We spoke with two patients and received 16 patient Care Quality Commission comment cards. All of the comment cards we received were positive about the service. Patients said they were satisfied with the standard of care received and said the staff was approachable, committed and caring.

Our key findings were:

  • Staff understood and fulfilled their responsibilities to raise concerns, and to report incidents and near misses.
  • There were arrangements in place to protect children and vulnerable adults from abuse.
  • Most risks were generally well managed though improvements were needed in relation to responding to emergency medical situations, business continuity planning, fire evacuation plan (in particular for patients with mobility problems) and the management of legionella.
  • The service routinely reviewed the effectiveness and appropriateness of the care it provided. It ensured that care and treatment was delivered according to evidence-based guidelines.
  • Consent procedures were in place and these were in line with legal requirements.
  • Systems were in place to protect personal information about patients.
  • Appointments were available on a pre-bookable basis. The service provided only face to face consultations.
  • The practice had excellent facilities and was well equipped to treat patients and meet their needs.
  • Staff involved and treated patients with compassion, kindness, dignity and respect.
  • Staff had the skills, knowledge and experience to deliver effective care and treatment.
  • Staff had received up to date training relevant to their role. Staff appraisals had been completed in a timely manner.
  • There was a strong focus on continuous learning and improvement at all levels of the organisation.
  • Information about services and how to complain was available.
  • The provider was aware of and complied with the requirements of the Duty of Candour.
  • There was a clear leadership structure and staff felt supported by management. The service proactively sought feedback from staff and patients, which it acted on.
  • There was a clear vision and strategy and staff spoke of an open and supportive culture.

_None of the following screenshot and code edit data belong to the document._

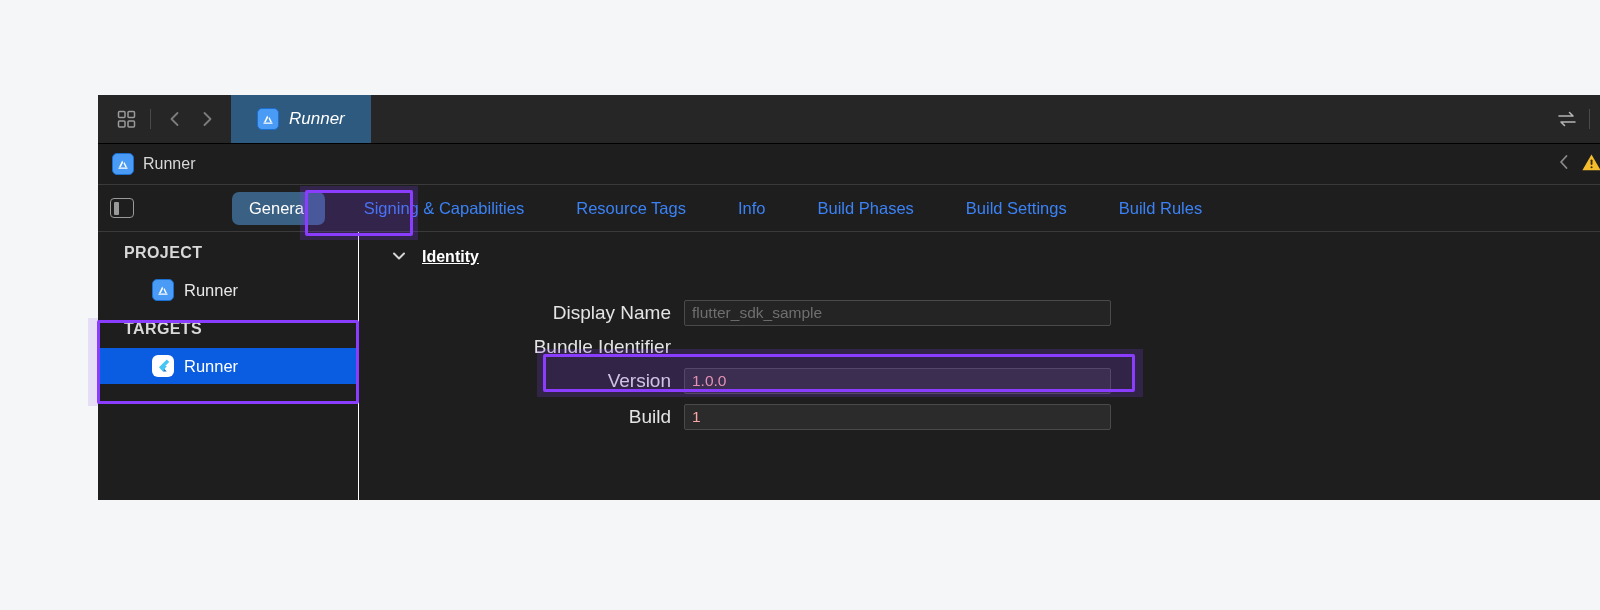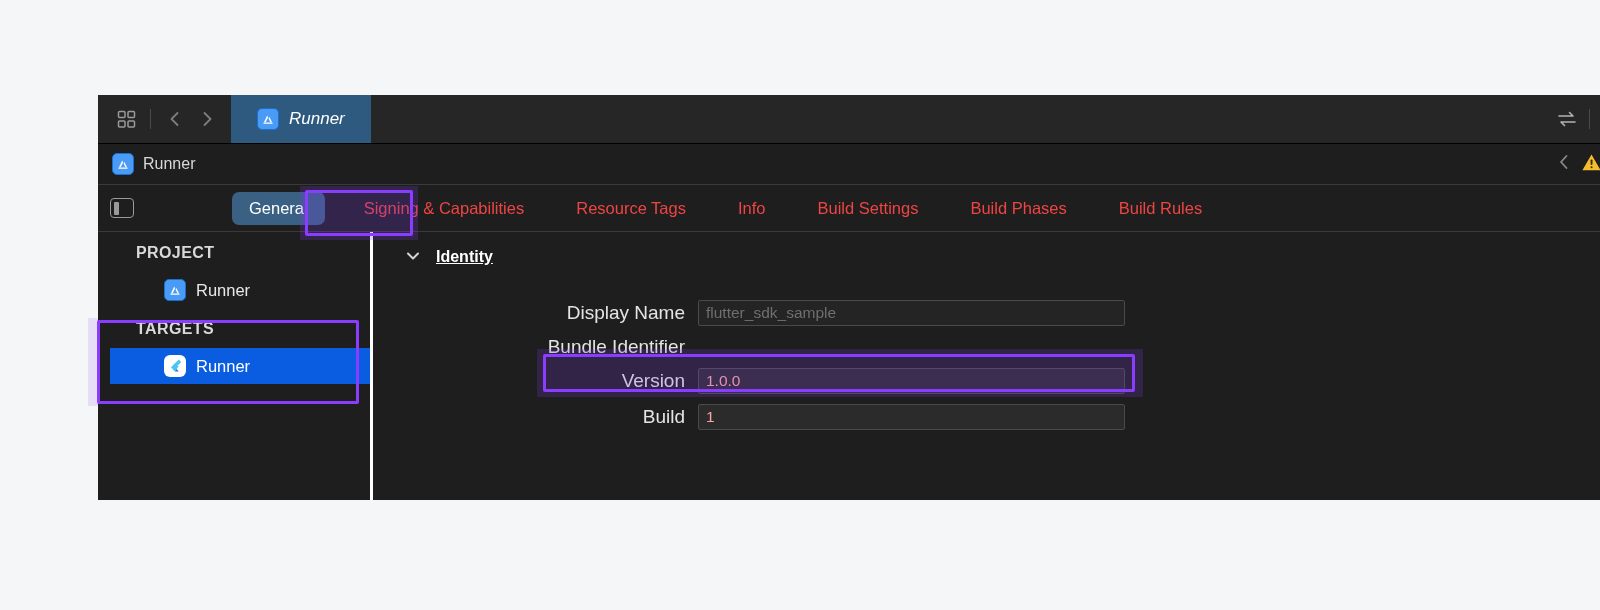"Signing & Capabilities" .tab { color: #ef4444 -> #3b82f6 }
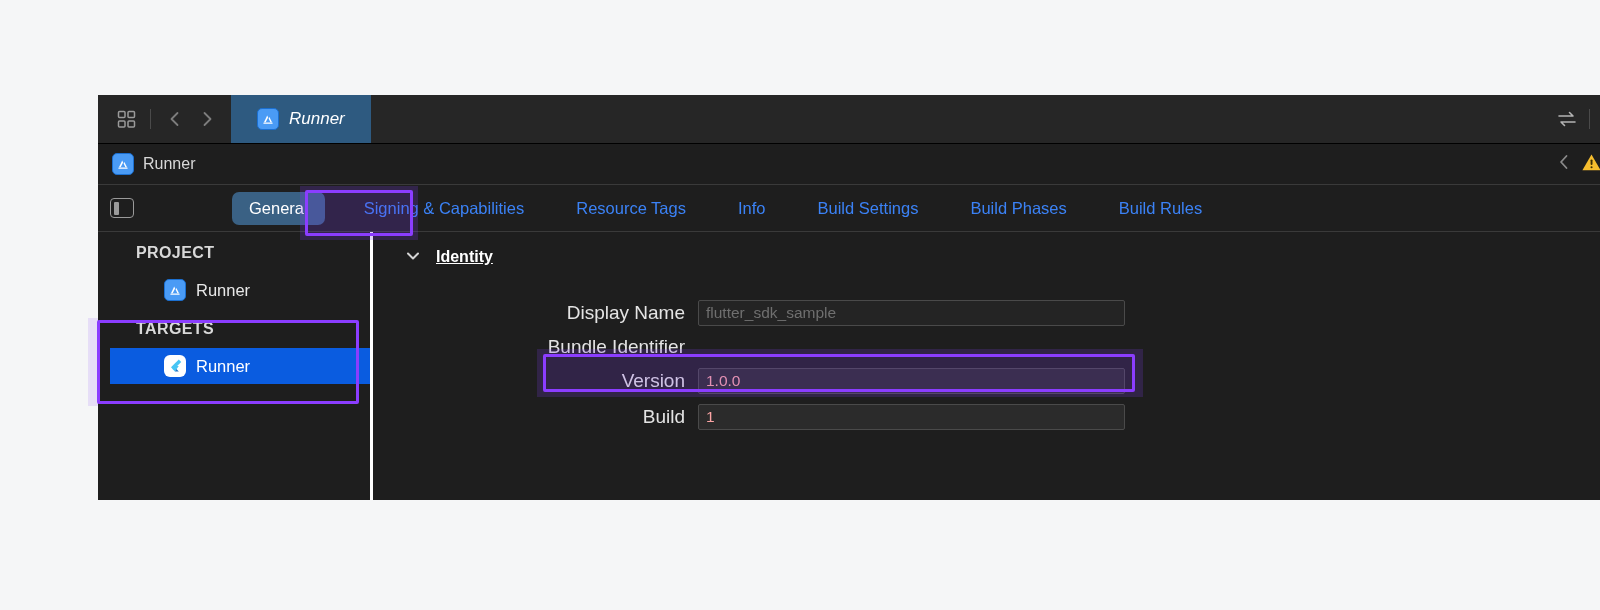"Build Settings" div.tab { order: before "Build Phases" -> after "Build Phases" }
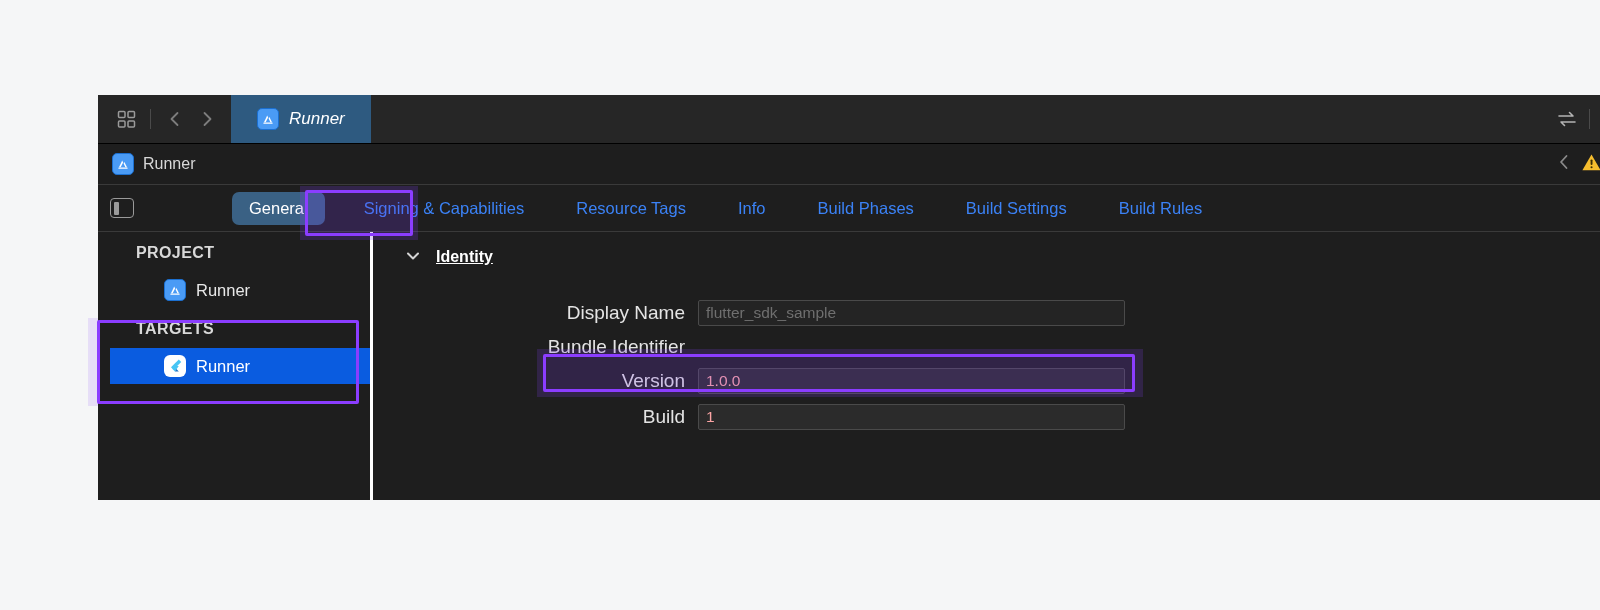"PROJECT" .sidebar { border-right: 3px solid #ffffff -> 1px solid #ffffff; padding-left: 12px -> none }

We identified regulations that were not being met and the provider must:

  • Ensure care and treatment is provided in a safe way to patients.

You can see full details of the regulations not being met at the end of this report.

There were areas where the provider should make improvements:

  • Review and act upon the staff feedback regarding staffing levels of non-clinical staff.
  • Develop a formal documented business continuity plan.
  • Carry out a Disabled Access Audit or Disability Discrimination Act (DDA) Audit.
  • Provide information about a translation service and display in the waiting area.
  • Improve access for patients with hearing difficulties.